Ed Nisley's Blog: Shop notes, electronics, firmware, machinery, 3D printing, laser cuttery, and curiosities. Contents: 100% human thinking, 0% AI slop.
A pair of PolyDryer boxes has been holding black and gray PETG-CF for a while:
PolyDryer – PETG-CF – 32 pctRH Black 31 pctRF Gray
A few days ago I slipped humidity indicator cards into the boxes:
The black PETG-CF card suggests 30 to 40 %RH:
PolyDryer – PETG-CF – 32 pctRH Black test card
Yes, I dropped that card into the box upside-down.
The gray PETG-CF card shows similar results:
PolyDryer – PETG-CF – 31 pctRF Gray test card
The desiccant in the black PETG-CF box weighed 80.9 g, a gain of 5.9 g = 10.8%. The chart suggests that corresponds to 35 to 40 %RH:
Desiccant adsorption vs humidity
The gray PETG-CF box had 102.0 g of desiccant. I apparently loaded 25 g in the meter container and 70 g in seven tea bags, but I don’t trust those numbers enough to go any further.
Unlike the black PETG box mismatch, these black PETG-CF numbers seem plausible. The results may depend on allowing far more time for the filament + air to equilibrate with the desiccant tucked in its containers than the days I’ve been giving it.
An adjacent pair of PolyDryer boxes have black and orange PETG filament:
PolyDryer – PETG – 27 pctRH Black 25 pctRH Orange
They’ve been sitting closed up for a week or so, with only 25 g of activated alumina in the desiccant holder (no tea bags with additional desiccant) pulling moisture out of their air and, presumably, filament.
The desiccant from the black filament weighed 29.0 g, showing it pulled 4.0 g of water out of the air, 16% of its original weight.

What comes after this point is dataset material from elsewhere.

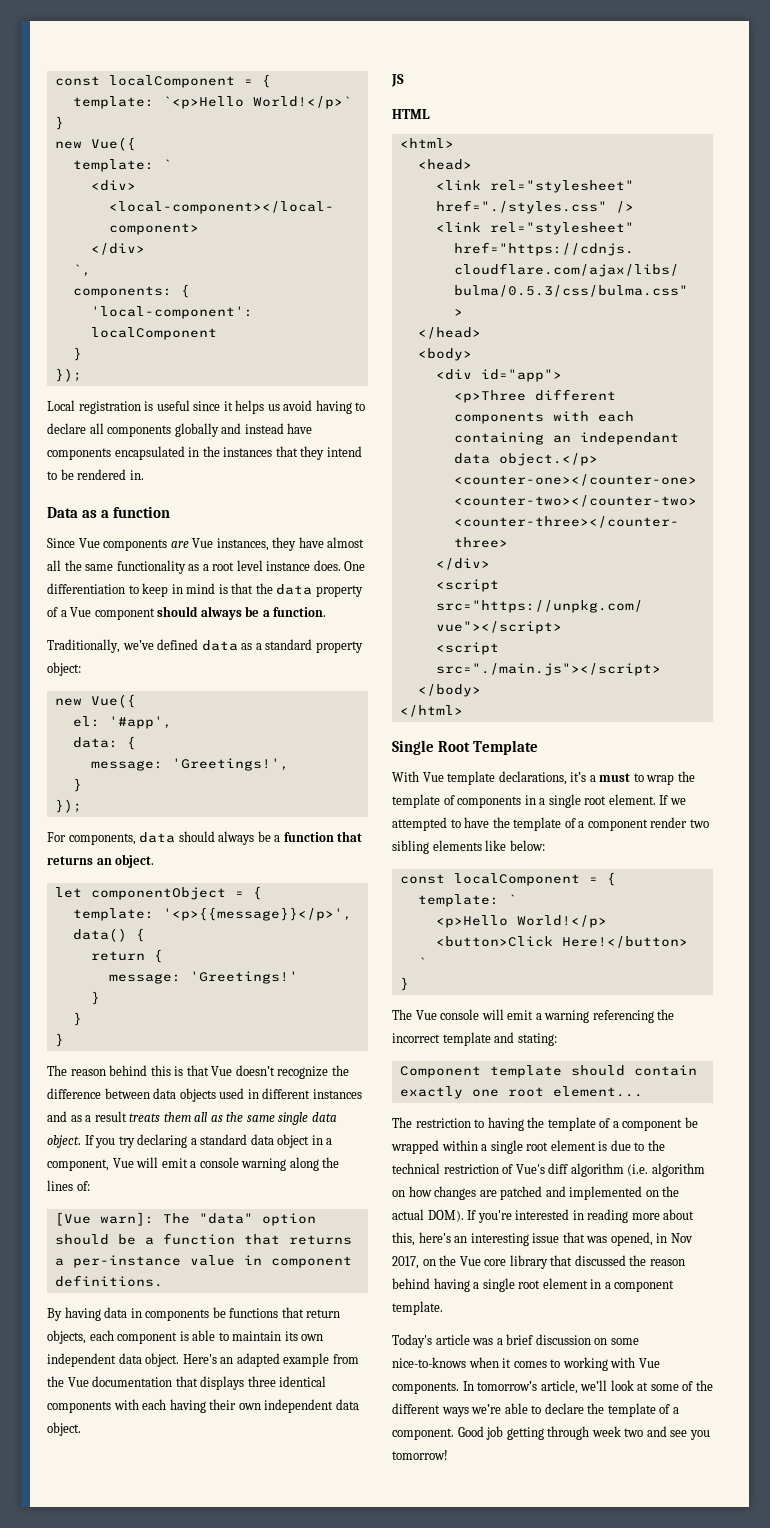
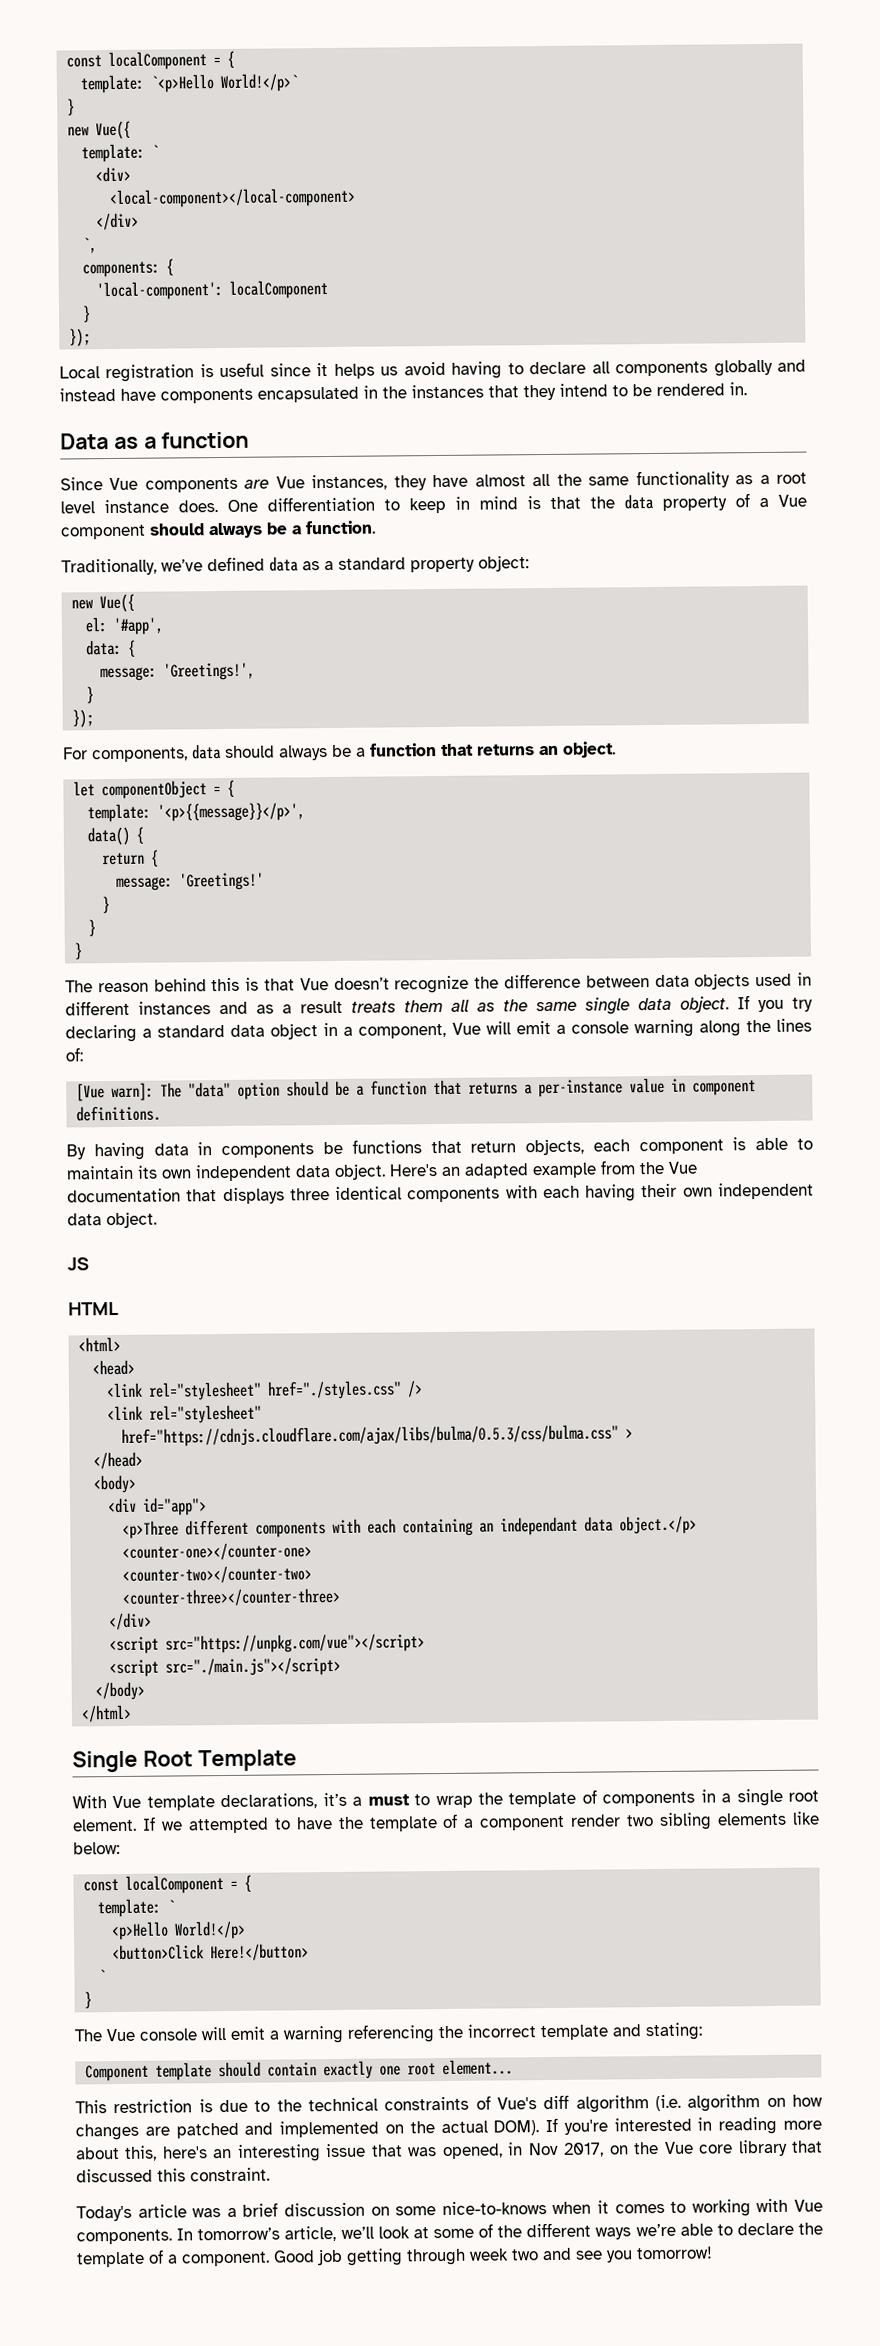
[392,1117,698,1131] [391,1140,596,1154] The restriction to having the template of a component be wrapped within a single root element -> [75,2099,193,2114] This restriction
[443,1164,499,1174] restriction -> [384,2096,470,2111] constraints
[629,1255,685,1266] [392,1278,675,1292] [392,1301,443,1315] the reason behind having a single root element in a component template. -> [157,2167,270,2182] this constraint.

The “aluminum oxide” curve shows 16% adsorption should correspond to more than 50% RH, so the numbers don’t quite match up. On the other paw, I don’t know how much I can trust the meter accuracy.
I replaced the desiccant with 25 g of silica gel, tucked a humidity indicating card into the box, and snapped it closed again. The orange PETG box also got an indicating card so I can compare results.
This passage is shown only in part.